*What the task asks:*
Among the entries below, find the line with "[420,801,433,815] 5, ->", then quote it and each following line up to and including the line with "[105,264,130,274] onlu ->", and nothing else.

*Records:*
= = =
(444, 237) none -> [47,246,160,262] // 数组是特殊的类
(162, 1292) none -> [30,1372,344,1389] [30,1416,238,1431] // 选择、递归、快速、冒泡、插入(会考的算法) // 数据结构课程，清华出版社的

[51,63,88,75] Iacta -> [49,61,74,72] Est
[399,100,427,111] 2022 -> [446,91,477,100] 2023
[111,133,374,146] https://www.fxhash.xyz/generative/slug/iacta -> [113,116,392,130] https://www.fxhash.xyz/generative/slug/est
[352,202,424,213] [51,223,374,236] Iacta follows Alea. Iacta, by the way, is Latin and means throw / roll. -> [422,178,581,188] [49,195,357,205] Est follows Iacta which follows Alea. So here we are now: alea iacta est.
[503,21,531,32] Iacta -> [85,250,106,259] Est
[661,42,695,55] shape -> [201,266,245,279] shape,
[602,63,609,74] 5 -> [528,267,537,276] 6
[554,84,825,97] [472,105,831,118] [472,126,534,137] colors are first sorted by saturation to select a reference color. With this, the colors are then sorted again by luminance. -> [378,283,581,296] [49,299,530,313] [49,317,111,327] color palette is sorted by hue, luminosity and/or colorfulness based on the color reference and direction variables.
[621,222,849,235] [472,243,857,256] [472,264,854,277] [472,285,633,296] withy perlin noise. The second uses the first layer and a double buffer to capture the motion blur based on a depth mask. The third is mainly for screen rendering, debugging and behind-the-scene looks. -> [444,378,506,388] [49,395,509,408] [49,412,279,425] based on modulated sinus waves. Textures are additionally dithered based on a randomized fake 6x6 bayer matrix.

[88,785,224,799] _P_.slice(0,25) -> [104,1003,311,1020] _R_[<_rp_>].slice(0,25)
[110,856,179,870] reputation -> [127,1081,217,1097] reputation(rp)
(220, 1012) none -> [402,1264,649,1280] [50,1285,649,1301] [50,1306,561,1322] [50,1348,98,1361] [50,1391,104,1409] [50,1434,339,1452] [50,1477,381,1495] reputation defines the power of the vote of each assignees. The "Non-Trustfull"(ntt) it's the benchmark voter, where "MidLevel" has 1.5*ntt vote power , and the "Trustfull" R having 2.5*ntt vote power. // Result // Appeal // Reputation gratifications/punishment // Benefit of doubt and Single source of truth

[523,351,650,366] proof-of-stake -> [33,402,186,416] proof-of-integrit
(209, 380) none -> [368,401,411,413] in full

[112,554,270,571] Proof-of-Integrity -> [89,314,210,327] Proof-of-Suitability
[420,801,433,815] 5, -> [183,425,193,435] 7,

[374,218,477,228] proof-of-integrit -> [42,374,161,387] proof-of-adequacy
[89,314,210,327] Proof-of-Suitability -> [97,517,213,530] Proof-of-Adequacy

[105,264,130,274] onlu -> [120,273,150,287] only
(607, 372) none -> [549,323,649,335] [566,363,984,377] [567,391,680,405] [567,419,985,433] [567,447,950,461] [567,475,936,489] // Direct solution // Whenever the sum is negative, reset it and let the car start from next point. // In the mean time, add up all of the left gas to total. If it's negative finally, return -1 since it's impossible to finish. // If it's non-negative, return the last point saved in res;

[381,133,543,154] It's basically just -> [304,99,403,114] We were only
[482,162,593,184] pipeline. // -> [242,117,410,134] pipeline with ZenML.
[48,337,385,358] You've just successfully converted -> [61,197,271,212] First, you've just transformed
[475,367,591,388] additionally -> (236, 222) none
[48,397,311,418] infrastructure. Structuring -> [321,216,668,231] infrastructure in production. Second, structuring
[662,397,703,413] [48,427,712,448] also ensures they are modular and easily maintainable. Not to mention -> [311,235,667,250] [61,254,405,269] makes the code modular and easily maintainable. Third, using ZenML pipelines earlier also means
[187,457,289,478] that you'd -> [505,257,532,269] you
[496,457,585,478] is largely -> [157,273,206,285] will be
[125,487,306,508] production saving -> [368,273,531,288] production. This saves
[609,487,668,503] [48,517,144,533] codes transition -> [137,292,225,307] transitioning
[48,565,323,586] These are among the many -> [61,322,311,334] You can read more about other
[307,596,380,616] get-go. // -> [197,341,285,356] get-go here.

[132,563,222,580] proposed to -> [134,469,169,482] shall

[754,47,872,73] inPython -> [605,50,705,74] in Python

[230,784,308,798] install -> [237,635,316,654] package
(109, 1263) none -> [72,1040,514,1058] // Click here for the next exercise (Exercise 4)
= = =
*Your solution:*
[420,801,433,815] 5, -> [183,425,193,435] 7,

[374,218,477,228] proof-of-integrit -> [42,374,161,387] proof-of-adequacy
[89,314,210,327] Proof-of-Suitability -> [97,517,213,530] Proof-of-Adequacy

[105,264,130,274] onlu -> [120,273,150,287] only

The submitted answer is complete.